§ Activity
Report how many lines in the records below contain the word "marker". Give only the number.

(Source data)
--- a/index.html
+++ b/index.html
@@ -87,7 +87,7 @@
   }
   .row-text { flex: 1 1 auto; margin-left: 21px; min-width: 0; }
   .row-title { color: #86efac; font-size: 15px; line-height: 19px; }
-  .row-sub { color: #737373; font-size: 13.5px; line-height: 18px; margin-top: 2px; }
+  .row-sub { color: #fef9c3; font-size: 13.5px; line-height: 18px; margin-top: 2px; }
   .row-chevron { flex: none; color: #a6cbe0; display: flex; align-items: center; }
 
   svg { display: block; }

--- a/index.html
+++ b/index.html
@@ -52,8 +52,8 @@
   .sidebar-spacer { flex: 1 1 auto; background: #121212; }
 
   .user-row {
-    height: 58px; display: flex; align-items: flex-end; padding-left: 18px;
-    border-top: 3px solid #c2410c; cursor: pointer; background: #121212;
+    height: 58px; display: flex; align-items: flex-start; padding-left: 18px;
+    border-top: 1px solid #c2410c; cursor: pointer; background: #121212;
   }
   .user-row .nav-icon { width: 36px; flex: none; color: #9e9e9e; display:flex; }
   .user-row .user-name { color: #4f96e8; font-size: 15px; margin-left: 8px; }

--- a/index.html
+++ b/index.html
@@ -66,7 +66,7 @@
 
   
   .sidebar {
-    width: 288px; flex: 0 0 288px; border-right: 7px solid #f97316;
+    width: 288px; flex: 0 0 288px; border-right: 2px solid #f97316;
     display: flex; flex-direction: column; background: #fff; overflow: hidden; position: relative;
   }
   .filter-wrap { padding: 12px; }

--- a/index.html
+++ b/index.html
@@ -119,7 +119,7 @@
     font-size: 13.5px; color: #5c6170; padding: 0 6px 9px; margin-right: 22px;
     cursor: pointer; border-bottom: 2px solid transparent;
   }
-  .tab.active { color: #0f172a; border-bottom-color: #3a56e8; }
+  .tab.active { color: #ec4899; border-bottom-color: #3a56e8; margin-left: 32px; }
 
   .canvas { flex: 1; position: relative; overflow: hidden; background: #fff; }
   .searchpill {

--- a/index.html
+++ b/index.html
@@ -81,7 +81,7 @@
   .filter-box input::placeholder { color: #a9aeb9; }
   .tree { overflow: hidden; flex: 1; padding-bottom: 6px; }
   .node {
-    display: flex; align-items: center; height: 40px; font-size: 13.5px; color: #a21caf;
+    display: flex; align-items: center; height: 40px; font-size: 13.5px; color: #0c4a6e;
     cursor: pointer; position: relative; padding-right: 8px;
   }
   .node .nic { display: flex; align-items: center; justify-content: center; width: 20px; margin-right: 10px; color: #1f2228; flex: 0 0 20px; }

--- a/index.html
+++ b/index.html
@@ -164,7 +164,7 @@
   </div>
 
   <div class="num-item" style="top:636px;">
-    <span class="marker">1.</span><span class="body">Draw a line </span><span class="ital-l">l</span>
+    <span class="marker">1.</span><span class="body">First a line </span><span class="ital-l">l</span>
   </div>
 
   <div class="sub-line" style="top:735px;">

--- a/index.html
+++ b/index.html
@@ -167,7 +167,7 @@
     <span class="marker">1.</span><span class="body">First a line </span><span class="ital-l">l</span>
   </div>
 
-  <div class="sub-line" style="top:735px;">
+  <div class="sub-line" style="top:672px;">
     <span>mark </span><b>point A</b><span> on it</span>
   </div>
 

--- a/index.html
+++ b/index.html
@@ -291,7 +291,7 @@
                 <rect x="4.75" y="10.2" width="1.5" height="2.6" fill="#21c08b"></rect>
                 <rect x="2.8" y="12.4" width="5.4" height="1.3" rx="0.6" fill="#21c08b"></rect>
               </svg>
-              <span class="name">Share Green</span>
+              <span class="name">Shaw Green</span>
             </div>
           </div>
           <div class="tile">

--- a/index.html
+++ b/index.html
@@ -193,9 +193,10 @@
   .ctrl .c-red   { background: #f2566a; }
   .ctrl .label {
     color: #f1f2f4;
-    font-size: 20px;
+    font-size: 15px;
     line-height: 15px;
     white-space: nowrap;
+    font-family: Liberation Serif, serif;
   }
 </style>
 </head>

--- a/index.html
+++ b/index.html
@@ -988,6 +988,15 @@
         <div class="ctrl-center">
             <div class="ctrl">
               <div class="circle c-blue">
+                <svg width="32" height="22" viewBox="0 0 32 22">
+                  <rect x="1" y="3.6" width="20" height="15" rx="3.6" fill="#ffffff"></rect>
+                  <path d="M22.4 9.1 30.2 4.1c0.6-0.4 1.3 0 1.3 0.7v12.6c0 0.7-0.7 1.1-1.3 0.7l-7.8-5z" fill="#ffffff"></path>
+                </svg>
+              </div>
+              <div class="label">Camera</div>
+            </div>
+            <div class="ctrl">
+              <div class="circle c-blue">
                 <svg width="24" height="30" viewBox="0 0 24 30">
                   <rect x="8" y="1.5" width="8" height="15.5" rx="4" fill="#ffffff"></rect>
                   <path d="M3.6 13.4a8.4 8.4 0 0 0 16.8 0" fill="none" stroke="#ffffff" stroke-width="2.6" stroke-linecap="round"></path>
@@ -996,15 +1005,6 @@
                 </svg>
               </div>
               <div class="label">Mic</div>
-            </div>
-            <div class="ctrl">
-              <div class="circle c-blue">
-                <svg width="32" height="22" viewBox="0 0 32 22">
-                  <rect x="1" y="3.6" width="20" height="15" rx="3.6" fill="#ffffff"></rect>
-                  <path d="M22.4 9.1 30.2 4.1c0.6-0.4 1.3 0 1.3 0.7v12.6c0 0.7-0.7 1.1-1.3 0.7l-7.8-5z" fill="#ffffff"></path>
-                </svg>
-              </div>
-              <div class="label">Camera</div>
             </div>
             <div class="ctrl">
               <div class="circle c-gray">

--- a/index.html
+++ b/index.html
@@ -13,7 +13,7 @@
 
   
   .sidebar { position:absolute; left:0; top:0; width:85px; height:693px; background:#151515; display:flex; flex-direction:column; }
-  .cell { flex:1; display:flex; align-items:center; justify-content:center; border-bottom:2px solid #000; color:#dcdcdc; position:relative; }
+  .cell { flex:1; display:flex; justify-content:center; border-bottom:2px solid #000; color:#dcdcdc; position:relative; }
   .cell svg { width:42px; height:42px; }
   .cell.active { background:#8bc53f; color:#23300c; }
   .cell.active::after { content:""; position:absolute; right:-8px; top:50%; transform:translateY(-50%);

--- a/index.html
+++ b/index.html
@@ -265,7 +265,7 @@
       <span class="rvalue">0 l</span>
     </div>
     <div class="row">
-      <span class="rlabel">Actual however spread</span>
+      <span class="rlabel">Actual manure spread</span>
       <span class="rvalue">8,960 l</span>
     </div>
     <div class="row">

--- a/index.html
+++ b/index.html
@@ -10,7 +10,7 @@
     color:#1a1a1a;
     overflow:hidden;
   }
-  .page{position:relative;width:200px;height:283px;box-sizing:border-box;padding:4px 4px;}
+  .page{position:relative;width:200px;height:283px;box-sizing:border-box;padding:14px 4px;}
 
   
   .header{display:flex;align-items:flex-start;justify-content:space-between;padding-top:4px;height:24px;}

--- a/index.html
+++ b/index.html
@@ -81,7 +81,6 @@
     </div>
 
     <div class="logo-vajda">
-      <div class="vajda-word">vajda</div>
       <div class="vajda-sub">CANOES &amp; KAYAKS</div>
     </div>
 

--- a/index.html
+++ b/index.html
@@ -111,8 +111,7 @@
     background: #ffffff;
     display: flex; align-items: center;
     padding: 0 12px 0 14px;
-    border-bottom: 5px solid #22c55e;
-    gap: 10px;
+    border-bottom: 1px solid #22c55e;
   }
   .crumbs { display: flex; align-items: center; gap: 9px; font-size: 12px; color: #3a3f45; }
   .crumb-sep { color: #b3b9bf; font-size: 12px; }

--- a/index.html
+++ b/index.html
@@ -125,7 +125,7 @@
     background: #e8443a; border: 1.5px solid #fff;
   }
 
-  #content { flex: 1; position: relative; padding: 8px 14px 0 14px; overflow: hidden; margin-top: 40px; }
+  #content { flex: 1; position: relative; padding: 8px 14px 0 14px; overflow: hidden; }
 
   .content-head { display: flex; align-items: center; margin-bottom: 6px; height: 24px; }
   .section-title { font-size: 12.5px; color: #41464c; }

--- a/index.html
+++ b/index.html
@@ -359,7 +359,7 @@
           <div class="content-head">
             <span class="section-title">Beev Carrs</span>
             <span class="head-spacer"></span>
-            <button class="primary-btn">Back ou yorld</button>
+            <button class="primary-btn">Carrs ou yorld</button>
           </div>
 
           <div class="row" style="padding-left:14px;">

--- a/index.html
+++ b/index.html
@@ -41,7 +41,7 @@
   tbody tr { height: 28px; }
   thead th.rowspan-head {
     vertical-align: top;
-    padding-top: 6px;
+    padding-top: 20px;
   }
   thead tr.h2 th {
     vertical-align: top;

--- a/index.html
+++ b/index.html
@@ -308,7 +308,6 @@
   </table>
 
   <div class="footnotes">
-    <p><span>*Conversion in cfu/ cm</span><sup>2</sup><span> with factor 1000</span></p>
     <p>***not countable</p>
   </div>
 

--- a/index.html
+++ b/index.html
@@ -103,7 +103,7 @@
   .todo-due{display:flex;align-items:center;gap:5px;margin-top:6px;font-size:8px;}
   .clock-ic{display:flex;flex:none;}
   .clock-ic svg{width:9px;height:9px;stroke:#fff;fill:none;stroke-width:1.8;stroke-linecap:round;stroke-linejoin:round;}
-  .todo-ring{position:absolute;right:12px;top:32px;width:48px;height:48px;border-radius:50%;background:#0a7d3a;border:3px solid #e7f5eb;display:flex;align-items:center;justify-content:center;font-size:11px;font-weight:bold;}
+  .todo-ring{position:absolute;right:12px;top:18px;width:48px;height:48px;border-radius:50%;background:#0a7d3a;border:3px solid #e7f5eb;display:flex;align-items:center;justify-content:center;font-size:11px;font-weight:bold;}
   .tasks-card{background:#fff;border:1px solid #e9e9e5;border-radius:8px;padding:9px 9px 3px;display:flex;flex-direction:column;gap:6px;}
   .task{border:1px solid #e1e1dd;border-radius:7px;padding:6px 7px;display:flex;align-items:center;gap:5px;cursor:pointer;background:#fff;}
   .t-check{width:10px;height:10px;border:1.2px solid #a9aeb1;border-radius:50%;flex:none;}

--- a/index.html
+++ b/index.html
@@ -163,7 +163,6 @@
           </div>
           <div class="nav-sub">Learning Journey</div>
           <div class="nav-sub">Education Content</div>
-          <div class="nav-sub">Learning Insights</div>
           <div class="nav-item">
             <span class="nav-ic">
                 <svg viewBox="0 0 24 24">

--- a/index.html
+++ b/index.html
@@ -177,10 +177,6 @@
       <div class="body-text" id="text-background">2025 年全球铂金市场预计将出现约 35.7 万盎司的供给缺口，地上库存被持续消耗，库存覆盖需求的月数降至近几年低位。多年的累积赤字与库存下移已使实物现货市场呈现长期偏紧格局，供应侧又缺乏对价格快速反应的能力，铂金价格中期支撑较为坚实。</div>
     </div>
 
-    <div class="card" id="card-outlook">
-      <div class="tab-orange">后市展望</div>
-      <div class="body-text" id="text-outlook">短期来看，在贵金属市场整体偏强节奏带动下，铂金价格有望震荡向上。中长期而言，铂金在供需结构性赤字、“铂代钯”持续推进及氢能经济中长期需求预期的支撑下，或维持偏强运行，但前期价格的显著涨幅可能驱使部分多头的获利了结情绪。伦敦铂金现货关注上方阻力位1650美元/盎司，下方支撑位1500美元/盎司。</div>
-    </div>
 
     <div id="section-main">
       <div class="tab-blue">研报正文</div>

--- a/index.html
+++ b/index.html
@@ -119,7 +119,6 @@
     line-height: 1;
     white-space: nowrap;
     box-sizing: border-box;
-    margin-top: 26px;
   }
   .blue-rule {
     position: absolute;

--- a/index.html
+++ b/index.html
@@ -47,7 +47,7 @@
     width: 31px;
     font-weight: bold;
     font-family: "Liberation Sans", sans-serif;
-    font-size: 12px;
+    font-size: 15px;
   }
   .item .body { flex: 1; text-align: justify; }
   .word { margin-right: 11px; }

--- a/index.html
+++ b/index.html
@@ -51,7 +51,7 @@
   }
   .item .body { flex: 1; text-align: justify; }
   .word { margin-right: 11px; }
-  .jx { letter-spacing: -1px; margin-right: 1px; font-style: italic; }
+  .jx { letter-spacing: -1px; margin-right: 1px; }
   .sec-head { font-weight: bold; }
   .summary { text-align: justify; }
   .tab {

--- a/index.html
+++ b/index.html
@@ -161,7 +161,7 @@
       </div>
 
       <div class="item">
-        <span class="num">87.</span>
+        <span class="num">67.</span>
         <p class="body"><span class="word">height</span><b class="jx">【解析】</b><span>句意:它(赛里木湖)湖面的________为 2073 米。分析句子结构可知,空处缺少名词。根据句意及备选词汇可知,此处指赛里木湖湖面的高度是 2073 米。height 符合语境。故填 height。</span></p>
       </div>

§ Exercise output
3